Au lendemain, nous partons en excursion dans le parc des Parelles.
Les fées et les élémentaires nous y ont accompagné, tellement palpables que la fatigue d’une longue marche ne nous a jamais atteintes. Une promenade origenique* où la végétation parle dans un silence bavard.
Marcher entre les mousses et les fougères en empruntant les petits ponts en rondin de bois, regarder les arbres s’embrasser, respirer la terre des gnomes et des elfes, saluer quelques ânes en passant et terminer par la châtaigneraie… que demander encore ?
Visiter le château féodal de Sarzay, construit au VIIIème siècle et acquis en 1982, pour le prix d’une simple maison par le châtelain Richard Hurbain, lequel nous accueille en compagnie de la châtelaine. Un travail d’une vie, passée à restaurer lui-même les tours et les divers bâtiments qui constituent un patrimoine époustouflant. Les poules, le chat et les paons s’y promènent en liberté.
George Sand s’était intéressée à la sauvegarde de l’édifice et y a écrit l’un de ses plus beaux romans, Le Meunier d’Angibault, et un tableau très réaliste représentant les trois tours, peint par son fils Maurice Dudevant, est exposé dans la maison de Nohant Vic, en compagnie d’autres œuvres familiales. À croire que le talent s’hérite !
C’est le lendemain que nous avons décidé de visiter à Gargilesse la petite maison où la romancière se protégeait du reste du monde. Son dernier amour, le graveur Alexandre Manceau l’avait acquise pour elle, mais malheureusement Victor Hugo en avait appris l’existence et l’exil souhaité fut de courte durée !
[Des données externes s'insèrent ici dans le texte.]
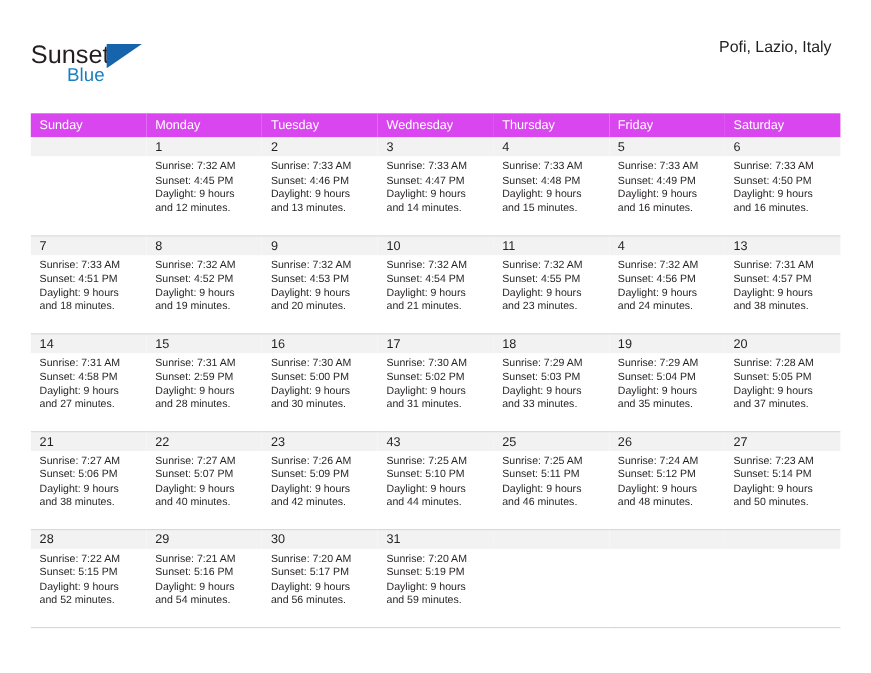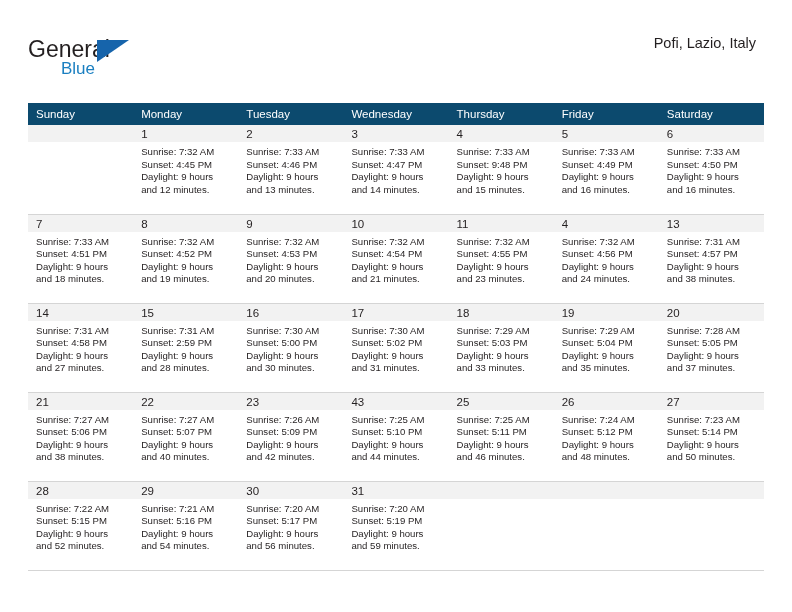--- a/index.html
+++ b/index.html
@@ -108,7 +108,7 @@
   <div class="top">
 
     <div class="logo">
-      <span class="logo-general">General</span>
+      <span class="logo-general">Sunset</span>
       <span class="logo-tri"></span>
       <span class="logo-blue">Blue</span>
     </div>

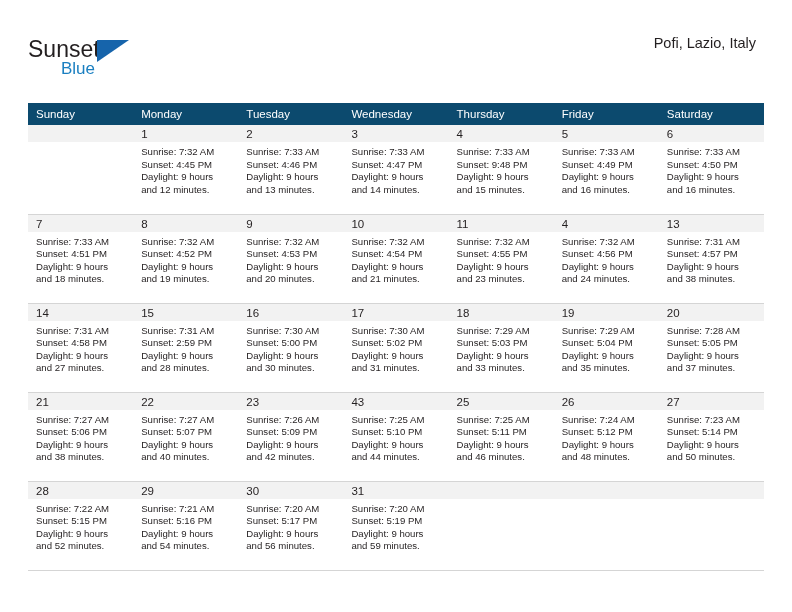--- a/index.html
+++ b/index.html
@@ -62,7 +62,7 @@
     table-layout: fixed;
   }
   .cal th {
-    background: #0c4a6e;
+    background: #d946ef;
     color: #ffffff;
     font-size: 11.5px;
     font-weight: normal;

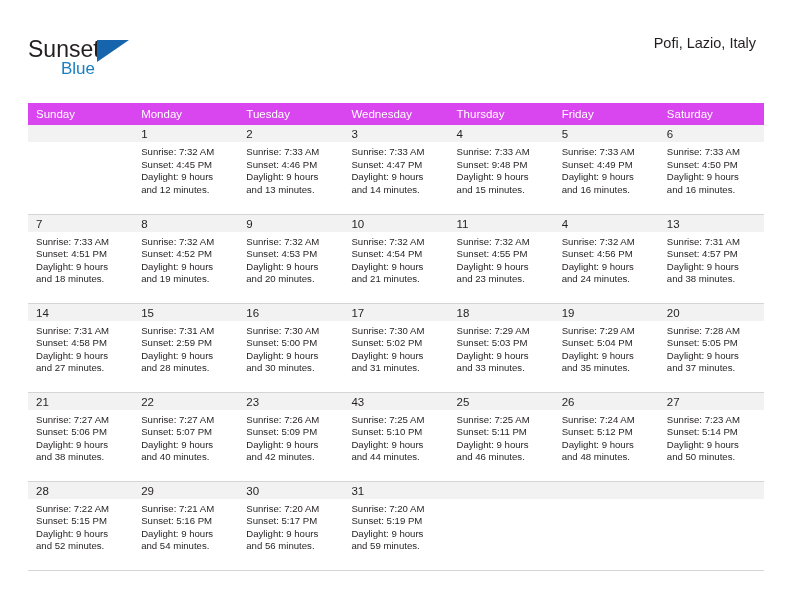--- a/index.html
+++ b/index.html
@@ -167,7 +167,7 @@
             <div class="daynum-band">4</div>
             <div class="cell-body">
               <div>Sunrise: 7:33 AM</div>
-              <div>Sunset: 9:48 PM</div>
+              <div>Sunset: 4:48 PM</div>
               <div>Daylight: 9 hours</div>
               <div>and 15 minutes.</div>
             </div>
Nous y avons écouté le jeune et passionné Renan, natif de la région, qui nous a guidées dans les histoires intimes et les légendes de cette maison miniature. Nous avons appris que le parfum de George Sand, Les Nuit, récupéré au fond d’un flacon avait été réédité sur place par Dominique Ropion pour Astier de Villatte. Il se trouve que nous en possédions sur nous un échantillon.
À Gargilesse, une exposition consacrée aux œuvres de femmes, Les Inspirées de la Vallée de La Creuse, a retenu notre attention. Il nous a été donné d’admirer les travaux de Suzanne Valadon, Berthe Morisot, George Sand, Suzanne Lalique, Jenny de Vasson… et beaucoup de jeunes talents.
Dans le village, nous avons déjeuné au restaurant Le George Sand, où j’ai retrouvé par le plus grand des hasards le comédien Yan Pradal et sa sœur Lucie, une amie de longue date perdue de vue. Une super adresse que nous recommandons.
Ce village d’artistes regorge de merveilles, dont une église Romane et des échoppes d’artisans ; bijoutiers tricoteuse, peintres et céramistes, qui se succèdent jusqu’au pigeonnier, où vitraux et fines dentelles nous attendent.
Nous avons avec regrets regagné la capitale en emportant dans nos bagages des souvenirs inoubliables, avec la sensation d’avoir vécu dans un autre espace-temps.
*Claude Mollard, conseiller de Jack Lang à l’Institut du monde arabe, est photographe plasticien, créateur d’Origenes ( figures observées dans les écorces d’arbres et de pierres ). Il est également à l’origine du jardin si romantique de la maison de George Sand où il a séjourné en 1988.